* Writ of error granted November 22, 1922. *Page 393 It is plain that the judgment should have been in appellant's favor unless the trial court had a right to ignore the finding of the jury that appellant agreed unconditionally to pay interest to October 18, 1921, on his indebtedness to appellee, for his agreement to do that would be a sufficient consideration for the agreement (as found by the jury) of appellee to extend the time of payment of appellant's indebtedness to it and hold the cotton securing it to that date. Benson v. Phipps,87 Tex. 578, 29 S.W. 1061, 47 Am. St. Rep. 128. The theory on which the trial court refused to give effect to the finding was that it was not supported by either appellant's pleadings or the testimony. And clearly it was not, for both appellant's pleading and the testimony was that appellant's undertaking was to pay interest to the time stated only in the event he did not elect to pay the indebtedness before that time. An undertaking on the part of appellant so conditioned was not a sufficient consideration for appellee's promise. Abstract Co. v. Bahn, 87 Tex. 582,29 S.W. 646, 30 S.W. 430; Ellerd v. Ferguson (Tex.Civ.App.) 218 S.W. 605. The question presented therefore is one as to the right of the trial court to ignore the finding. The question was answered in National Insurance Co. v. Humphreys (Tex.Civ.App.) 211 S.W. 811, correctly, we think, when the court said:
"A finding by a jury of a fact, not alleged and not supported by any evidence, though submitted by the court, is a nullity, and can form no basis or support for a judgment."
It follows the judgment is not erroneous, unless the finding of the jury that appellant gave a deed of trust on 120 acres of land to appellee, "or to some one designated by it for its use and benefit," entitled appellant to judgment. It is clear, we think, the finding did entitle appellant to judgment if there was anything in appellant's pleadings and the testimony on which to predicate it. For the finding in effect was that appellant gave appellee additional security for his indebtedness to it, and there is no doubt giving additional security to a creditor is a sufficient consideration for his undertaking to extend the time of payment of the indebtedness. 8 C.J. 438, and authorities there cited. But we are of the opinion appellant's pleadings did not warrant the submission of the issue on which the finding was predicated, and therefore that the trial court did not err when he refused to render judgment in appellant's favor on the finding.
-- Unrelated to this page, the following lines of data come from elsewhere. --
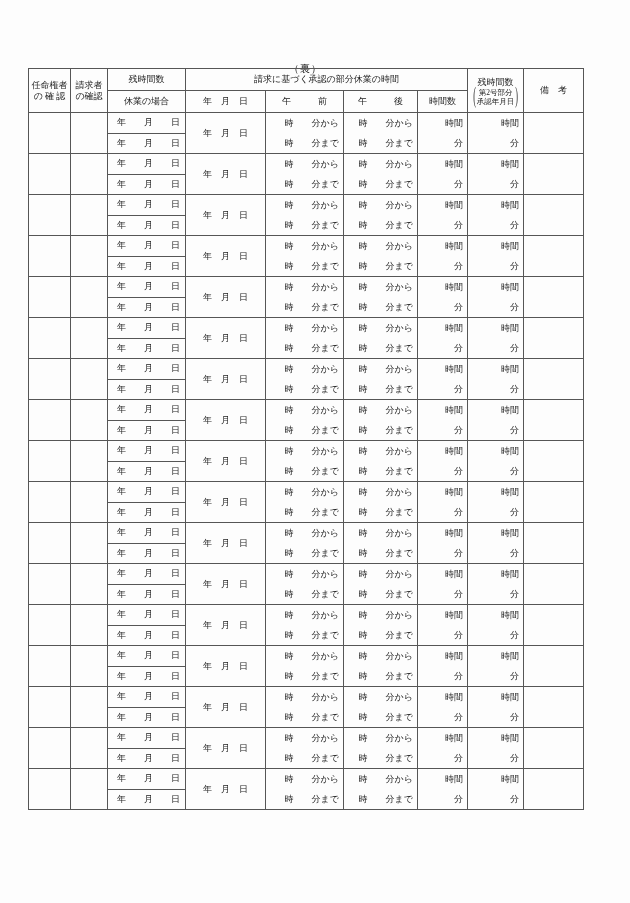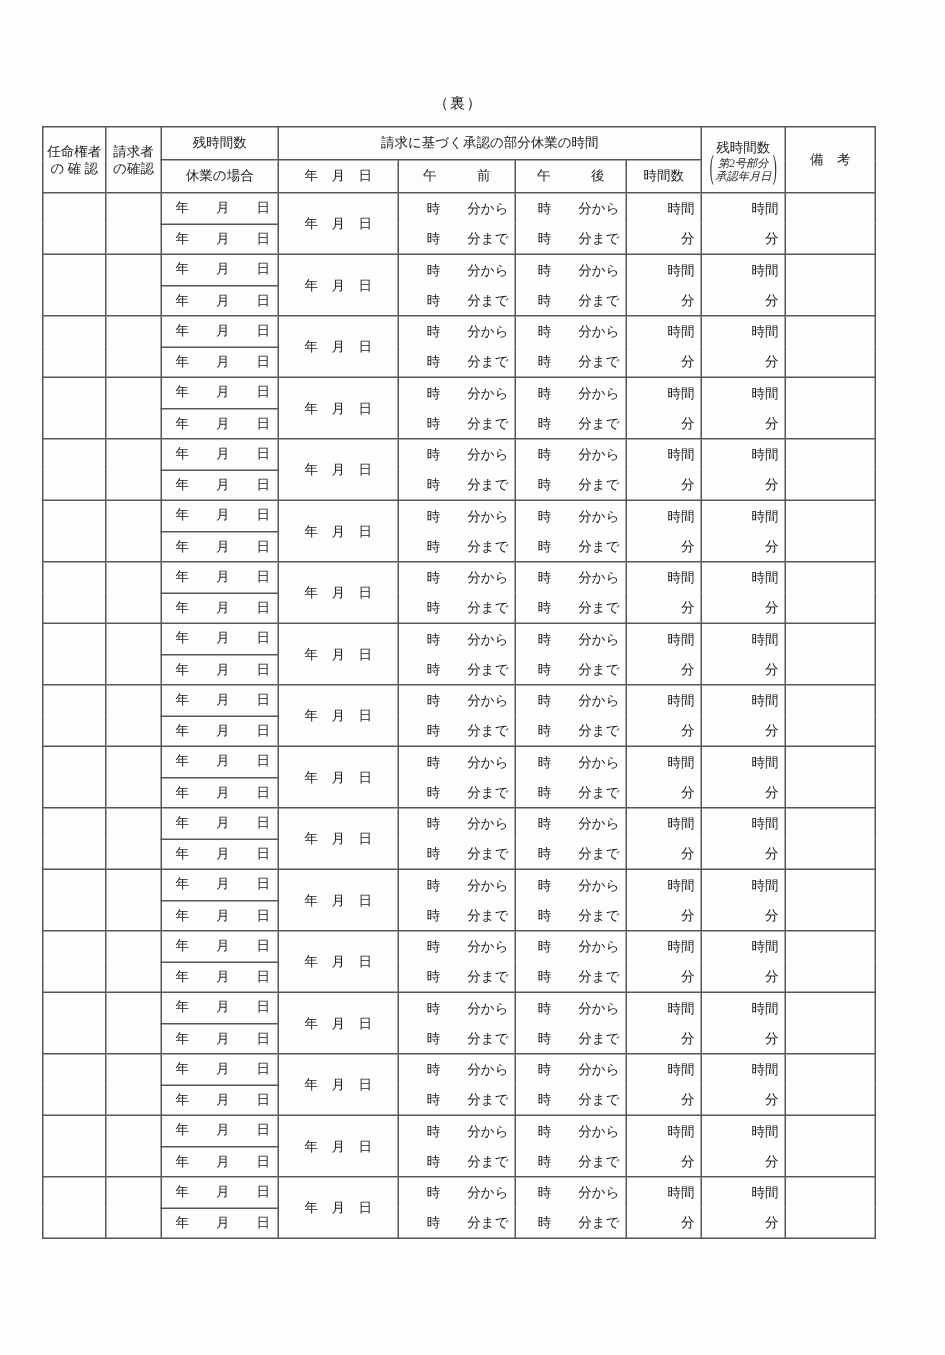--- a/index.html
+++ b/index.html
@@ -10,21 +10,21 @@
     color:#1c1c1c;
   }
   .page { position:absolute; left:0; top:0; width:630px; height:903px; background:#fdfdfd; }
 
   .side-label {
     position:absolute; left:28px; top:62px; width:555px;
     text-align:center; font-size:10px; letter-spacing:1px;
   }
 
   table.form {
-    position:absolute; left:28px; top:84px;
+    position:absolute; left:28px; top:68px;
     width:555px; table-layout:fixed;
     border-collapse:collapse;
     border:1.5px solid #3f3f3f;
   }
   th, td {
     border:1px solid #565656;
     padding:0; font-weight:normal;
     font-size:9px; vertical-align:middle;
     overflow:hidden; white-space:nowrap;
   }
@@ -35,21 +35,21 @@
   .two-line div { line-height:11px; }
 
   .zan { display:flex; flex-direction:column; align-items:center; justify-content:center; }
   .zan-title { line-height:12px; }
   .paren-row { display:flex; align-items:center; justify-content:center; }
   .big-paren {
     display:inline-block; font-size:9px; line-height:9px;
     transform:scaleY(2.5) scaleX(0.9); transform-origin:center;
     padding:0 1px; color:#2a2a2a;
   }
-  .paren-lines div { font-size:7.5px; line-height:9px; text-align:center; letter-spacing:0;font-style:italic; }
+  .paren-lines div { font-size:7.5px; line-height:9px; text-align:center; letter-spacing:0; }
 
   td.c-date-sub  { text-align:right; padding-right:5px; line-height:19px; }
   td.c-date-main { text-align:center; }
   td.c-stack div { height:20px; line-height:20px; text-align:right; padding-right:4px; }
 </style>
 </head>
 <body>
 
 <div class="page">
It will be seen by reference to the statement above that the allegations in appellant's pleadings amounted to no more than this: That in consideration of appellee's agreement to extend the time of the payment of his indebtedness to it and its promise to not sell cotton belonging to him covered by a mortgage he gave it before October 18, 1921, he conveyed the land to a trustee to secure a loan he procured from one E. C. Oberthier of $2,500, a part of which he paid to appellee on his indebtedness to it. The allegations not only were not that appellant gave appellee additional security for the indebtedness, but they were in effect that he did not — that what he did at appellee's instance was to hypothecate the land to obtain money to pay part of his indebtedness to it, and for other purposes which were of no concern to it. Such allegations did not warrant the submission of the issue as to whether the consideration to appellee for its promise to appellant was additional security to it for appellant's indebtedness or not, and, as they did not, the trial court had a right to treat the finding as a nullity. Insurance Co. v. Humphreys, supra.
The testimony adduced by appellant with reference to his mortgaging the land showed the facts as to that matter to be as he alleged them to be. Those facts, we think, did not show a consideration sufficient to support the alleged undertaking on the part of appellee. Appellee obtained no benefit it was not already entitled to as appellant's creditor, and appellant suffered no injury chargeable to appellee. We have examined the cases cited by appellant as supporting his contention to the contrary (to wit, Slaughter v. Eller [Tex. Civ. App.] 196 S.W. 704; Jones v. Green [Tex. Civ. App.] 31 S.W. 1087; and Heisch v. Adams, 81 Tex. 94,16 S.W. 790), and think each of them is plainly distinguishable in its facts from this one.
*Page 395There is no error in the judgment, and it is affirmed.